I have written often of the deep connection I feel between my laziness and my productivity.
Here’s writer Hanif Abdurraqib on The Stephen Satterfield Show, putting it much more poetically, so much so that I thought it was worth transcribing in full:
I came to writing significantly later than most of my peers. I have no ‘formal education’ in writing, I didn’t study writing in college, I wasn’t very good at school. But I always had these obsessions and interests and excitements, particularly around music. And for me that meant that for a long time, because I wasn’t a writer, those things were just building, and I would store them. I kind of have an internal archive of excitements and I did not always have access to a place for them….
I constantly sit on a lot of ideas. So what that means for me is that I have to be disciplined and kind of thoughtful.
I’m very lazy!
I think there are multiple kinds of people in the world: There are people who are hard-working and disciplined. There are people who are hard-working but pretty un-disciplined — so there’s a scattershot way their work appears in the world. And me, I’m pretty lazy, but I’m very disciplined. Perhaps more disciplined, I would guarantee, than anyone you know.
Satterfield asks him how somebody can be both lazy and disciplined.
They act in opposition to each other, right?
So the laziness is kind of inherent. Which means that I know that left to my own devices, I would do nothing. I would prefer to do nothing. And I don’t mean nothing in the sense of like, replying-to-an-email nothing, I mean literally, not-getting-out-of-bed nothing.
I was an athlete. I played basketball, I played soccer in college. So I had to learn a type of discipline, because my love for what I was doing propelled me towards that discipline.
Suzan-Lori Parks, a playwright who I adore, says this thing about how discipline is simply a love for your big self. And that’s kind of the path that I follow, because I’m driven to get the things I’m excited about out of my head. Because I don’t know how good they do me — just me in the world — if they’re only in my head.

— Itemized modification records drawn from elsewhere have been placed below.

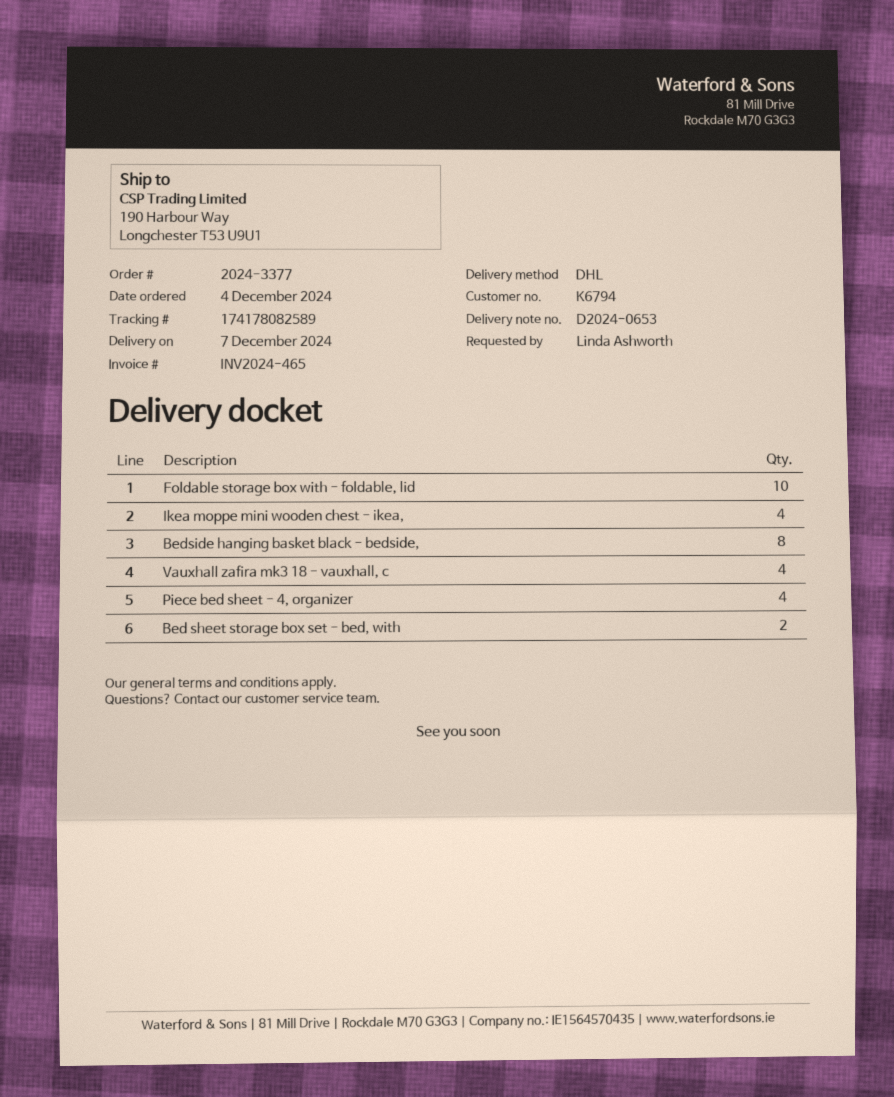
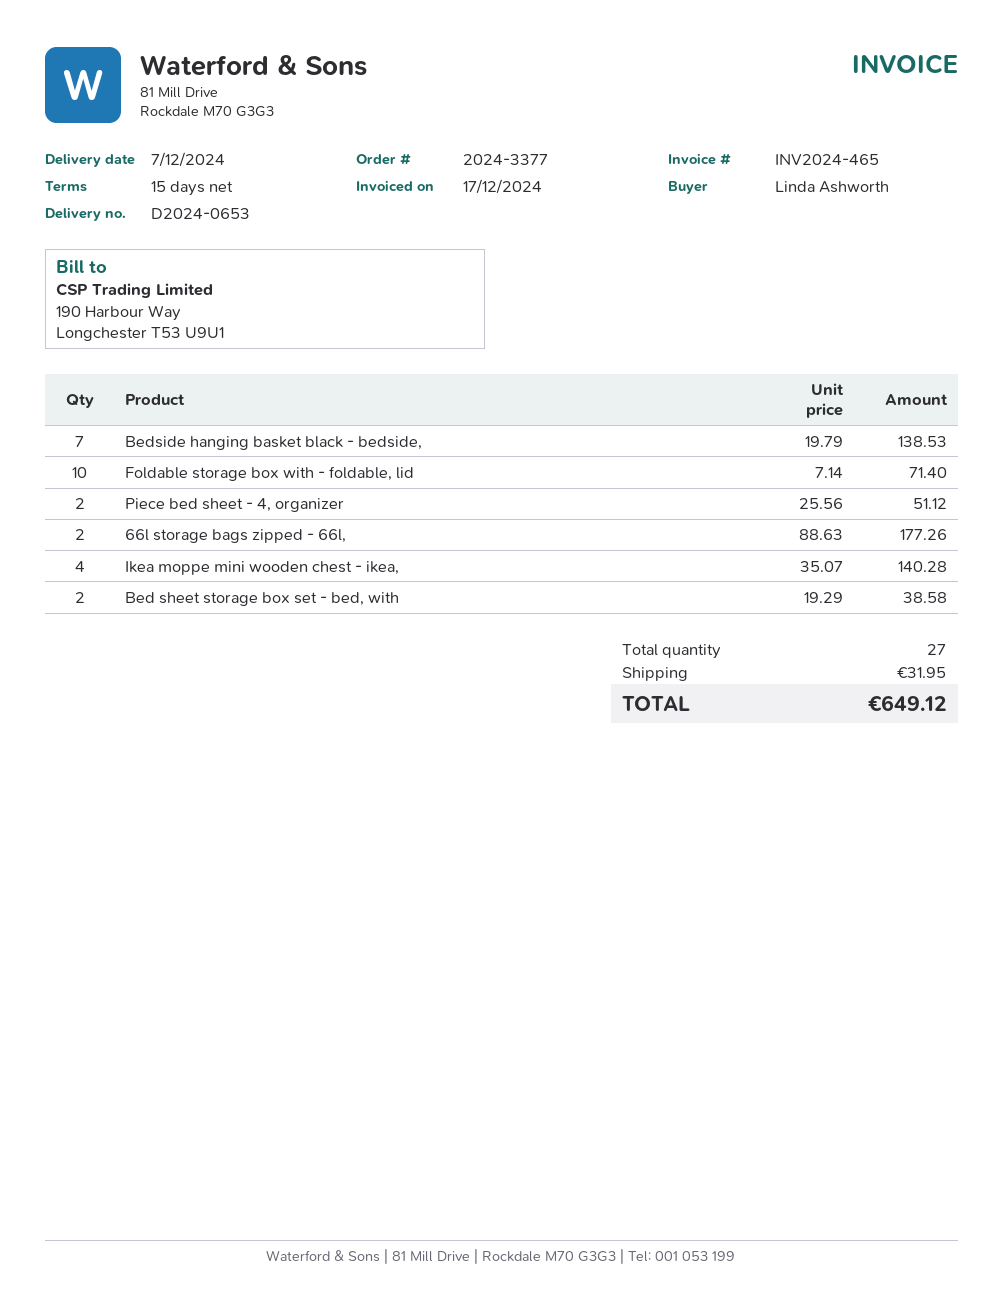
Bedside hanging basket black - bedside,: 8 -> 7
Vauxhall zafira mk3 18 - vauxhall, c: 4 -> none
Piece bed sheet - 4, organizer: 4 -> 2
66l storage bags zipped - 66l,: none -> 2

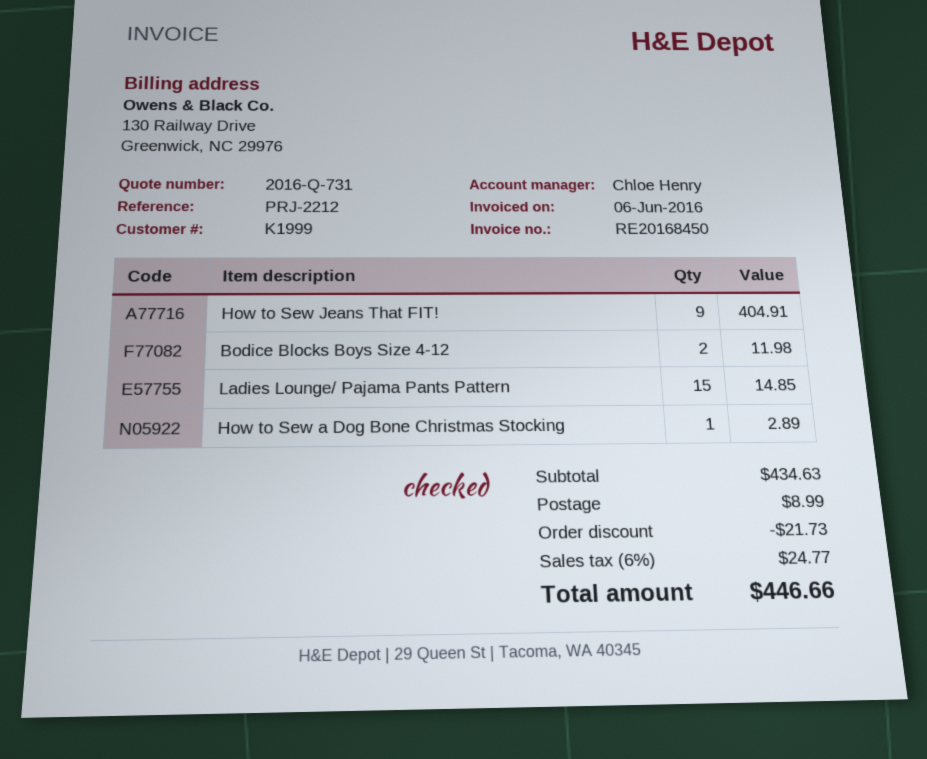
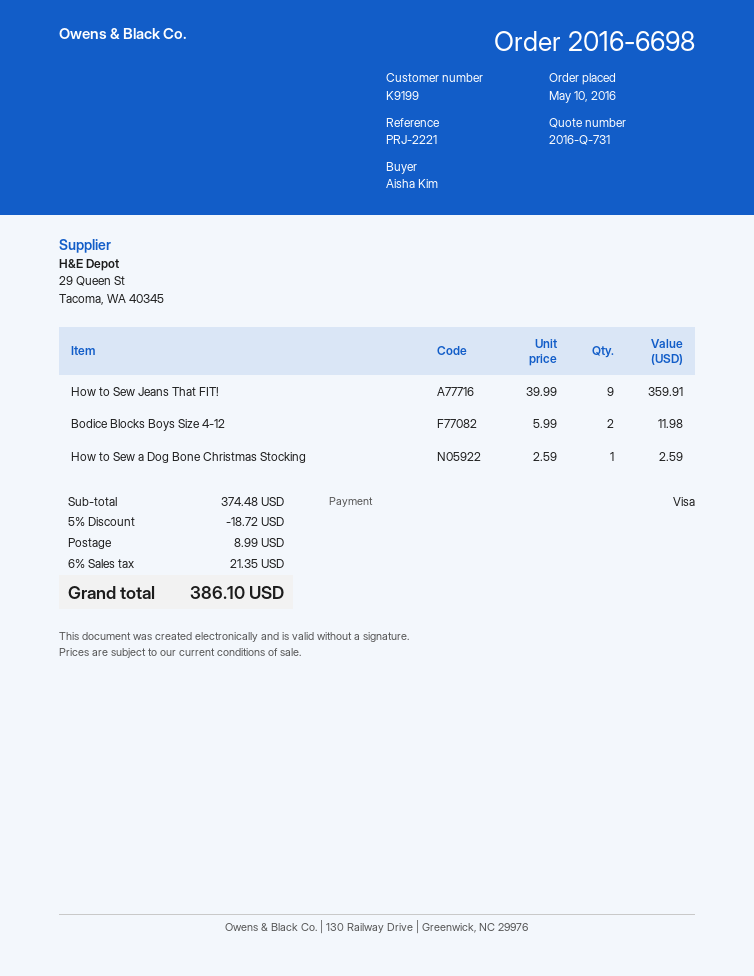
customer number: K1999 -> K9199
reference: PRJ-2212 -> PRJ-2221
How to Sew Jeans That FIT!: 9 for 404.91 -> 9 for 359.91
Ladies Lounge/ Pajama Pants Pattern: 15 for 14.85 -> none
How to Sew a Dog Bone Christmas Stocking: 1 for 2.89 -> 1 for 2.59
subtotal: 434.63 -> 374.48
discount: 21.73 -> 18.72
tax: 6% = 24.77 -> 6% = 21.35
total: 446.66 -> 386.10

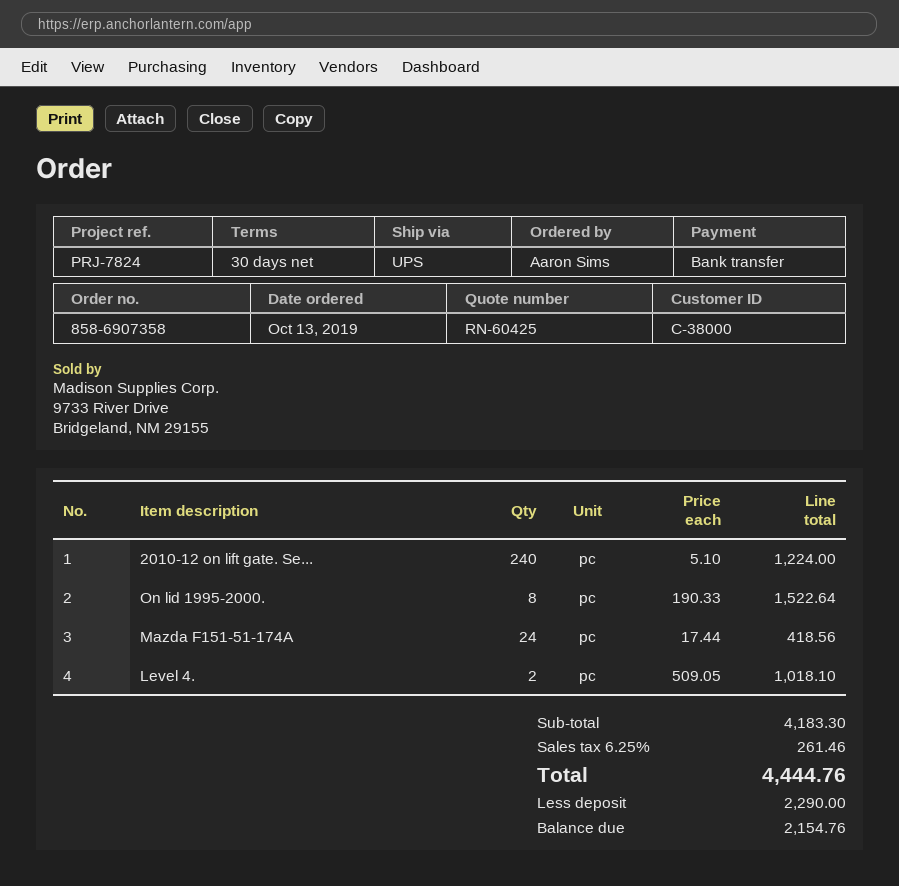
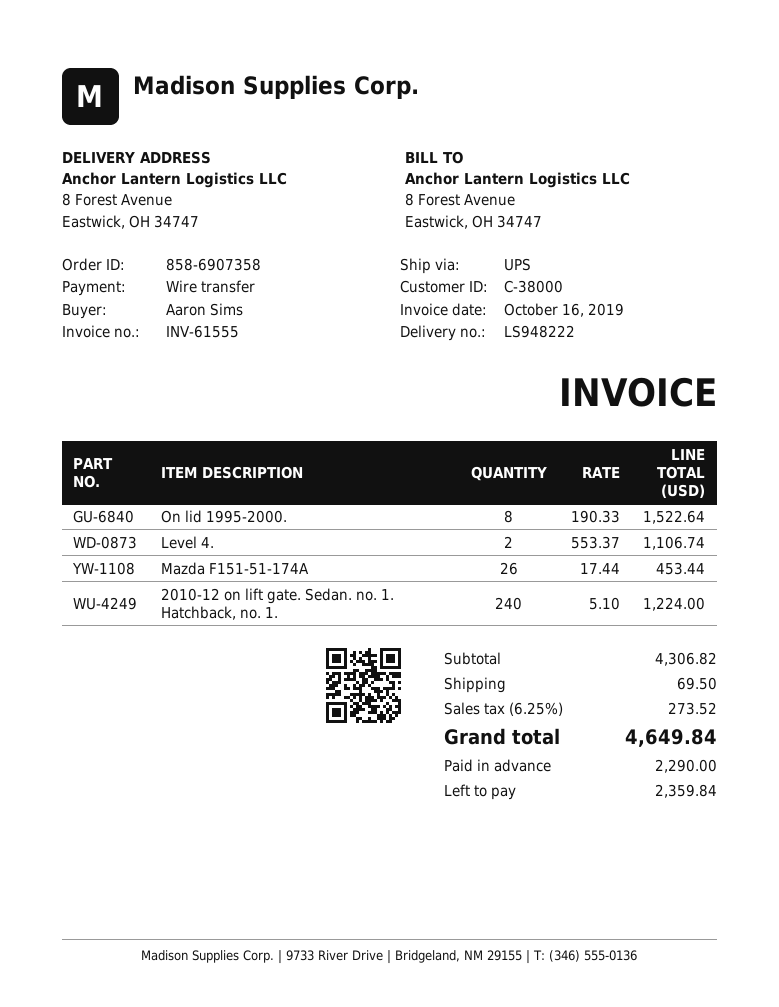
Mazda F151-51-174A: 24 x 17.44 = 418.56 -> 26 x 17.44 = 453.44
Level 4.: 2 x 509.05 = 1018.10 -> 2 x 553.37 = 1106.74
subtotal: 4183.30 -> 4306.82
shipping: none -> 69.50
tax: 6.25% = 261.46 -> 6.25% = 273.52
total: 4444.76 -> 4649.84
balance: 2154.76 -> 2359.84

And that isn’t saying that everyone needs to see them, it just means that there has to be some kind of extraction process that fuels and excites me. Writing does that. Writing about music, specifically, does that.
I can be in opposition to my inherent laziness, and build a discipline around, not even the work of writing, but the work of joyful extraction. And to present it like that, and to put it like that, offers me a better runway to it.
And I cannot stay in bed, because I would much rather be in pursuit of some revelation that might arrive to me in the process of doing this work.
So that’s how I act in opposition to my own laziness.
There’s so much there, and so many phrases I want to clip and build whole pieces out of, like, “an internal archive of excitements” and “joyful extraction.” It’s also impossible for me not to try to read an Ohio thing into it. (Hanif and I were born the same year and grew up about 45 minutes away from each other.)
I also want to join Hanif’s Church Of Minding One’s Own Business. Elsewhere he has said, “My superpower is that I mind my own business. And I actually think that helps my productivity more than anything.”